--- START ---

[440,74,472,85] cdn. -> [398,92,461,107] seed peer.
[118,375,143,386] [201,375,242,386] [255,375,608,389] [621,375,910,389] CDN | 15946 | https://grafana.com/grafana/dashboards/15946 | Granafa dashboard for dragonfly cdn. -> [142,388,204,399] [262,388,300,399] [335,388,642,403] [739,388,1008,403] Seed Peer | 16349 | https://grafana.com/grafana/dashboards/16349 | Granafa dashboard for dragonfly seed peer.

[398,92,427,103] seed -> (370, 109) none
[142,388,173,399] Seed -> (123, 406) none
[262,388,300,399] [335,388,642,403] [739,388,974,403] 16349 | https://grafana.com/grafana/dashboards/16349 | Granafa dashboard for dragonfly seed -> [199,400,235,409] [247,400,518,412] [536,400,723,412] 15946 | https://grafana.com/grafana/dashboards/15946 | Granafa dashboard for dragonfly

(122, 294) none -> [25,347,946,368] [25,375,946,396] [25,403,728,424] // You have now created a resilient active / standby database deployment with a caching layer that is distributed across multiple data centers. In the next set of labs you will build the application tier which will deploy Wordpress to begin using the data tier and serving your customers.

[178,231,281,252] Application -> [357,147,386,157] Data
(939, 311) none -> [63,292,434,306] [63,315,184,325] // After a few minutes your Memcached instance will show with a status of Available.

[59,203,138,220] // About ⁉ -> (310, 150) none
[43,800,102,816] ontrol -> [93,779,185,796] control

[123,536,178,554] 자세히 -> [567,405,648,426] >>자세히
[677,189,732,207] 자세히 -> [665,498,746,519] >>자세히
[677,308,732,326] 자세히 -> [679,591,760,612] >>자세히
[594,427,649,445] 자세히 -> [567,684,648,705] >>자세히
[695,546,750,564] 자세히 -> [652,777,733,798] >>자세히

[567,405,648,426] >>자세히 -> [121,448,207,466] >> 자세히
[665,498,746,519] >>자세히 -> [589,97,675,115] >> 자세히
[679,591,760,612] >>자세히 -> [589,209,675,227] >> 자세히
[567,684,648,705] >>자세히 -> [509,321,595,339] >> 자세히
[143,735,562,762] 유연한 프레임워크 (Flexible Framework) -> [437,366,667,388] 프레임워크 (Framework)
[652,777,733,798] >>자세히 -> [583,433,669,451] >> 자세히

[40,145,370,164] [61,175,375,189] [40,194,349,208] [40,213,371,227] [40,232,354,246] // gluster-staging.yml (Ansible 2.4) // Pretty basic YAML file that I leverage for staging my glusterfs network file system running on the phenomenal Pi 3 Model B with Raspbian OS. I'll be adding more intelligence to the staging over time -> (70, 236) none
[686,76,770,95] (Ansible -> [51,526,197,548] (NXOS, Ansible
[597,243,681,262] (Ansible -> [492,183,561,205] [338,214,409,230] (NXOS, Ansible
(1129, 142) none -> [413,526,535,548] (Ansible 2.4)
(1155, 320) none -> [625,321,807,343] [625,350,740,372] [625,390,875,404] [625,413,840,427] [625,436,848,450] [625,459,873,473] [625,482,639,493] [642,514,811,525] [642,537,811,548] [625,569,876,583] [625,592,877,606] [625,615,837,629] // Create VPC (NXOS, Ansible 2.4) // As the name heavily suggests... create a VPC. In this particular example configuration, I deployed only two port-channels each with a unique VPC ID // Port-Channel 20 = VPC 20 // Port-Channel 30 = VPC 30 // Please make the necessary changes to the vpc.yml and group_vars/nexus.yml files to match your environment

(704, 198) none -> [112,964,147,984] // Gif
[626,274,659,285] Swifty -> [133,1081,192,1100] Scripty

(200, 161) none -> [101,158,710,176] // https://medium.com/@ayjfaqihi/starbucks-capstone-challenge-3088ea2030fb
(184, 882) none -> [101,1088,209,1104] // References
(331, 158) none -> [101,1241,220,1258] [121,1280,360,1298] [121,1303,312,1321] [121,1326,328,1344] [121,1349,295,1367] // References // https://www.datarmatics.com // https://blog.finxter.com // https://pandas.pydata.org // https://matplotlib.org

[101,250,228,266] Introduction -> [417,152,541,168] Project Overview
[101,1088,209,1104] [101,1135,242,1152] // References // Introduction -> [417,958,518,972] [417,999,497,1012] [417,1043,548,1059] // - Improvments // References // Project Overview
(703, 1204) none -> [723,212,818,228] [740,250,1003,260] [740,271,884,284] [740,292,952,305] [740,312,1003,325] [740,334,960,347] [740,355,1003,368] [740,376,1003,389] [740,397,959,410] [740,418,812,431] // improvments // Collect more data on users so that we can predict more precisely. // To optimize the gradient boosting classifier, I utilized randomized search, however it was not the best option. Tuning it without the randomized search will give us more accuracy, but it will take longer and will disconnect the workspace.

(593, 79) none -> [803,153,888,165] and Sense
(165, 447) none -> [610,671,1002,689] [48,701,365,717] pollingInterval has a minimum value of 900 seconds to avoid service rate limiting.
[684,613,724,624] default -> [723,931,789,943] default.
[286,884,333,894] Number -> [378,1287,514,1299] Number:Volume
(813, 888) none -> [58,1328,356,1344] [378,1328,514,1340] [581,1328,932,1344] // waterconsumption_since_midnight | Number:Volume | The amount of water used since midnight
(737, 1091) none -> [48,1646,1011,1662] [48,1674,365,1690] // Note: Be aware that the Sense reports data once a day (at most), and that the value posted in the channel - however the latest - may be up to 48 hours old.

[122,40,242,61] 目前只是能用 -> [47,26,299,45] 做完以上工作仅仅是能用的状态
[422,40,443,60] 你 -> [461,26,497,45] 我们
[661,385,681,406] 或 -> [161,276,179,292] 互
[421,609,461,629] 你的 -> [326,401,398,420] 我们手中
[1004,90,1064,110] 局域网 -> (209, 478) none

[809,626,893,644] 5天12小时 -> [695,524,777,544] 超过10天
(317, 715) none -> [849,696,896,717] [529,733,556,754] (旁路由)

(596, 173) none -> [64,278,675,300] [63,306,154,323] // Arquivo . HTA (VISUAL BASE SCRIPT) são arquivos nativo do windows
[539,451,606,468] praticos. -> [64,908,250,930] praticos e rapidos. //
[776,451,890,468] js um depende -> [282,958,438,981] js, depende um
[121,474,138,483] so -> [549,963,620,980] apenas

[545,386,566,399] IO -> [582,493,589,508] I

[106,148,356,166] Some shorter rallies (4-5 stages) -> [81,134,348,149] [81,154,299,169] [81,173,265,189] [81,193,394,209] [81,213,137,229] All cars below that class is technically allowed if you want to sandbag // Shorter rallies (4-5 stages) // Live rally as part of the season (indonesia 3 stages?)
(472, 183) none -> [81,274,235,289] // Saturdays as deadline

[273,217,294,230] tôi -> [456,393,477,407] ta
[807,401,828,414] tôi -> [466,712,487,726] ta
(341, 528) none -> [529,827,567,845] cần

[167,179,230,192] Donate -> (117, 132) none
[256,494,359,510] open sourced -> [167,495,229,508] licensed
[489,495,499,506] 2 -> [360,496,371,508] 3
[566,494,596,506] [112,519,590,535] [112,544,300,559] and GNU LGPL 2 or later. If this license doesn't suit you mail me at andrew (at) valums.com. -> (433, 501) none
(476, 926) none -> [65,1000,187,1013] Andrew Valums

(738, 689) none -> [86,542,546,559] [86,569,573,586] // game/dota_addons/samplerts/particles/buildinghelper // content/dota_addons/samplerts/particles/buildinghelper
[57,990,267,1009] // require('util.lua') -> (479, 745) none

--- END ---

◆ **Prompt**
Reproduce the data. Match each line exactly.

◆ **Exercise response**
[440,74,472,85] cdn. -> [398,92,461,107] seed peer.
[118,375,143,386] [201,375,242,386] [255,375,608,389] [621,375,910,389] CDN | 15946 | https://grafana.com/grafana/dashboards/15946 | Granafa dashboard for dragonfly cdn. -> [142,388,204,399] [262,388,300,399] [335,388,642,403] [739,388,1008,403] Seed Peer | 16349 | https://grafana.com/grafana/dashboards/16349 | Granafa dashboard for dragonfly seed peer.

[398,92,427,103] seed -> (370, 109) none
[142,388,173,399] Seed -> (123, 406) none
[262,388,300,399] [335,388,642,403] [739,388,974,403] 16349 | https://grafana.com/grafana/dashboards/16349 | Granafa dashboard for dragonfly seed -> [199,400,235,409] [247,400,518,412] [536,400,723,412] 15946 | https://grafana.com/grafana/dashboards/15946 | Granafa dashboard for dragonfly

(122, 294) none -> [25,347,946,368] [25,375,946,396] [25,403,728,424] // You have now created a resilient active / standby database deployment with a caching layer that is distributed across multiple data centers. In the next set of labs you will build the application tier which will deploy Wordpress to begin using the data tier and serving your customers.

[178,231,281,252] Application -> [357,147,386,157] Data
(939, 311) none -> [63,292,434,306] [63,315,184,325] // After a few minutes your Memcached instance will show with a status of Available.

[59,203,138,220] // About ⁉ -> (310, 150) none
[43,800,102,816] ontrol -> [93,779,185,796] control

[123,536,178,554] 자세히 -> [567,405,648,426] >>자세히
[677,189,732,207] 자세히 -> [665,498,746,519] >>자세히
[677,308,732,326] 자세히 -> [679,591,760,612] >>자세히
[594,427,649,445] 자세히 -> [567,684,648,705] >>자세히
[695,546,750,564] 자세히 -> [652,777,733,798] >>자세히

[567,405,648,426] >>자세히 -> [121,448,207,466] >> 자세히
[665,498,746,519] >>자세히 -> [589,97,675,115] >> 자세히
[679,591,760,612] >>자세히 -> [589,209,675,227] >> 자세히
[567,684,648,705] >>자세히 -> [509,321,595,339] >> 자세히
[143,735,562,762] 유연한 프레임워크 (Flexible Framework) -> [437,366,667,388] 프레임워크 (Framework)
[652,777,733,798] >>자세히 -> [583,433,669,451] >> 자세히

[40,145,370,164] [61,175,375,189] [40,194,349,208] [40,213,371,227] [40,232,354,246] // gluster-staging.yml (Ansible 2.4) // Pretty basic YAML file that I leverage for staging my glusterfs network file system running on the phenomenal Pi 3 Model B with Raspbian OS. I'll be adding more intelligence to the staging over time -> (70, 236) none
[686,76,770,95] (Ansible -> [51,526,197,548] (NXOS, Ansible
[597,243,681,262] (Ansible -> [492,183,561,205] [338,214,409,230] (NXOS, Ansible
(1129, 142) none -> [413,526,535,548] (Ansible 2.4)
(1155, 320) none -> [625,321,807,343] [625,350,740,372] [625,390,875,404] [625,413,840,427] [625,436,848,450] [625,459,873,473] [625,482,639,493] [642,514,811,525] [642,537,811,548] [625,569,876,583] [625,592,877,606] [625,615,837,629] // Create VPC (NXOS, Ansible 2.4) // As the name heavily suggests... create a VPC. In this particular example configuration, I deployed only two port-channels each with a unique VPC ID // Port-Channel 20 = VPC 20 // Port-Channel 30 = VPC 30 // Please make the necessary changes to the vpc.yml and group_vars/nexus.yml files to match your environment

(704, 198) none -> [112,964,147,984] // Gif
[626,274,659,285] Swifty -> [133,1081,192,1100] Scripty

(200, 161) none -> [101,158,710,176] // https://medium.com/@ayjfaqihi/starbucks-capstone-challenge-3088ea2030fb
(184, 882) none -> [101,1088,209,1104] // References
(331, 158) none -> [101,1241,220,1258] [121,1280,360,1298] [121,1303,312,1321] [121,1326,328,1344] [121,1349,295,1367] // References // https://www.datarmatics.com // https://blog.finxter.com // https://pandas.pydata.org // https://matplotlib.org

[101,250,228,266] Introduction -> [417,152,541,168] Project Overview
[101,1088,209,1104] [101,1135,242,1152] // References // Introduction -> [417,958,518,972] [417,999,497,1012] [417,1043,548,1059] // - Improvments // References // Project Overview
(703, 1204) none -> [723,212,818,228] [740,250,1003,260] [740,271,884,284] [740,292,952,305] [740,312,1003,325] [740,334,960,347] [740,355,1003,368] [740,376,1003,389] [740,397,959,410] [740,418,812,431] // improvments // Collect more data on users so that we can predict more precisely. // To optimize the gradient boosting classifier, I utilized randomized search, however it was not the best option. Tuning it without the randomized search will give us more accuracy, but it will take longer and will disconnect the workspace.

(593, 79) none -> [803,153,888,165] and Sense
(165, 447) none -> [610,671,1002,689] [48,701,365,717] pollingInterval has a minimum value of 900 seconds to avoid service rate limiting.
[684,613,724,624] default -> [723,931,789,943] default.
[286,884,333,894] Number -> [378,1287,514,1299] Number:Volume
(813, 888) none -> [58,1328,356,1344] [378,1328,514,1340] [581,1328,932,1344] // waterconsumption_since_midnight | Number:Volume | The amount of water used since midnight
(737, 1091) none -> [48,1646,1011,1662] [48,1674,365,1690] // Note: Be aware that the Sense reports data once a day (at most), and that the value posted in the channel - however the latest - may be up to 48 hours old.

[122,40,242,61] 目前只是能用 -> [47,26,299,45] 做完以上工作仅仅是能用的状态
[422,40,443,60] 你 -> [461,26,497,45] 我们
[661,385,681,406] 或 -> [161,276,179,292] 互
[421,609,461,629] 你的 -> [326,401,398,420] 我们手中
[1004,90,1064,110] 局域网 -> (209, 478) none

[809,626,893,644] 5天12小时 -> [695,524,777,544] 超过10天
(317, 715) none -> [849,696,896,717] [529,733,556,754] (旁路由)

(596, 173) none -> [64,278,675,300] [63,306,154,323] // Arquivo . HTA (VISUAL BASE SCRIPT) são arquivos nativo do windows
[539,451,606,468] praticos. -> [64,908,250,930] praticos e rapidos. //
[776,451,890,468] js um depende -> [282,958,438,981] js, depende um
[121,474,138,483] so -> [549,963,620,980] apenas

[545,386,566,399] IO -> [582,493,589,508] I

[106,148,356,166] Some shorter rallies (4-5 stages) -> [81,134,348,149] [81,154,299,169] [81,173,265,189] [81,193,394,209] [81,213,137,229] All cars below that class is technically allowed if you want to sandbag // Shorter rallies (4-5 stages) // Live rally as part of the season (indonesia 3 stages?)
(472, 183) none -> [81,274,235,289] // Saturdays as deadline

[273,217,294,230] tôi -> [456,393,477,407] ta
[807,401,828,414] tôi -> [466,712,487,726] ta
(341, 528) none -> [529,827,567,845] cần

[167,179,230,192] Donate -> (117, 132) none
[256,494,359,510] open sourced -> [167,495,229,508] licensed
[489,495,499,506] 2 -> [360,496,371,508] 3
[566,494,596,506] [112,519,590,535] [112,544,300,559] and GNU LGPL 2 or later. If this license doesn't suit you mail me at andrew (at) valums.com. -> (433, 501) none
(476, 926) none -> [65,1000,187,1013] Andrew Valums

(738, 689) none -> [86,542,546,559] [86,569,573,586] // game/dota_addons/samplerts/particles/buildinghelper // content/dota_addons/samplerts/particles/buildinghelper
[57,990,267,1009] // require('util.lua') -> (479, 745) none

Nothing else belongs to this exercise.